Le Premier ministre irakien Nouri al-Maliki a créé la surprise mercredi en décrétant une amnistie pour les personnes impliquées dans des actes contre l'Etat. Ce geste de conciliation survient alors que le pays est menacé d'implosion par une vaste offensive jihadiste.

Cette déclaration intervient sur fond de paralysie politique persistante, illustrée mardi par la première séance désastreuse du nouveau Parlement. A peine entamée, celle-ci a été rapidement suspendue et reportée d'une semaine en raison de violents désaccords entre députés.

Pas de temps à perdre

La communauté internationale s'alarme de la situation dans le pays. Elle souligne qu'il n'y avait pas de temps à perdre, au moment où le chef de l'Etat islamique (EI), qui mène l'offensive jihadiste, a appelé les musulmans "compétents" dans les domaines médicaux et militaires à immigrer dans le "califat" tout juste créé par l'EI sur les territoires conquis, allant d'Alep, dans le nord de la Syrie, à la province de Diyala, dans l'est irakien.

L'EI regroupe des insurgés sunnites, des membres de tribus et d'ex-soldats de l'armée de Saddam Hussein. Pour tenter de saper l'alliance au sein de cette coalition hétéroclite, M. Maliki a décrété une amnistie pour toute personne "impliquée dans des actions contre l'Etat" mais ayant "repris ses esprits", à l'exception des meurtriers.

L'armée contre-attaque

Les insurgés, qui contrôlaient depuis janvier des régions de la province d'Al-Anbar (ouest), ont pris Mossoul et une grande partie de sa province Ninive (nord).
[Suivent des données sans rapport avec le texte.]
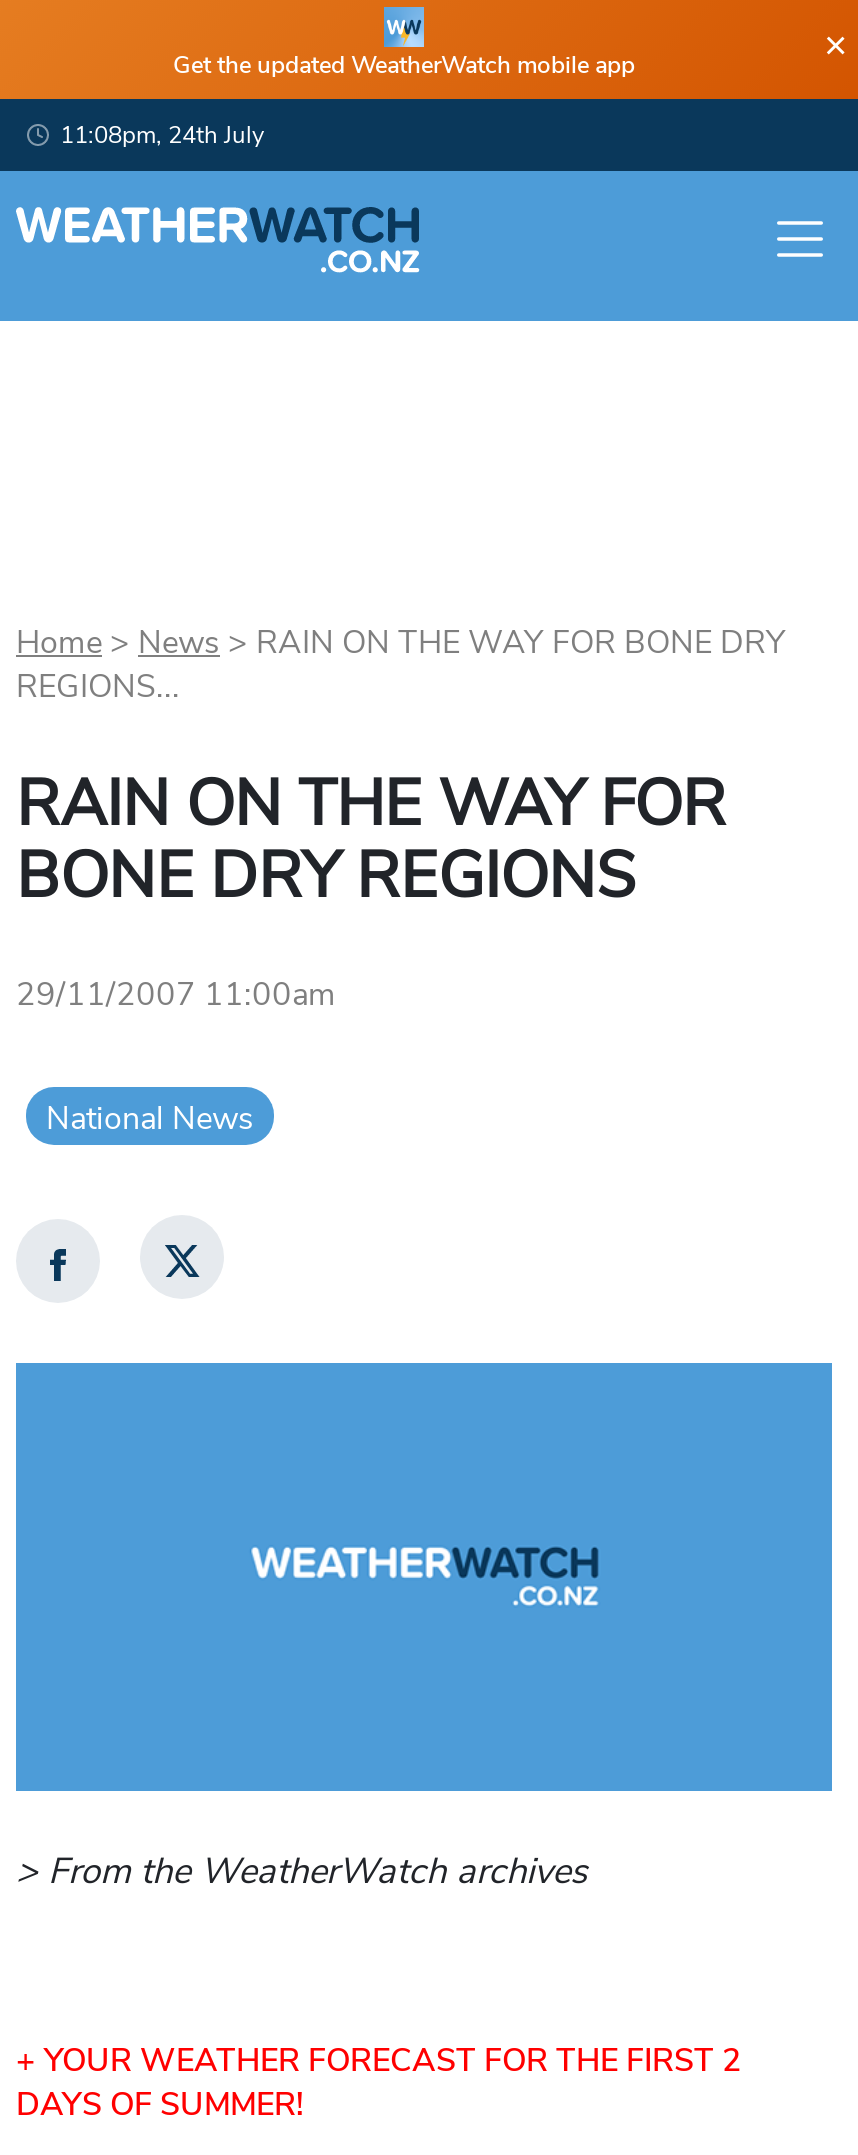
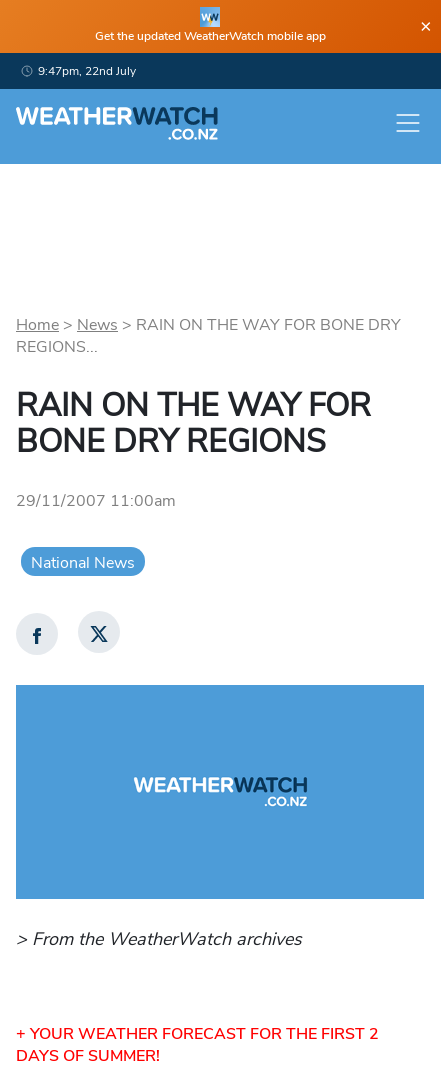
[60,119,264,151] 11:08pm, 24th July -> [38,63,136,79] 9:47pm, 22nd July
Ils se sont aussi emparés des secteurs des provinces de Diyala (est), Salaheddine (nord) et Kirkouk (ouest).

Après une débandade dans les premiers jours de l'offensive des insurgés, l'armée irakienne tente maintenant de reprendre la main. Elle a lancé une grande contre-offensive dimanche pour reprendre Tikrit (nord), mais sans grand résultat pour le moment.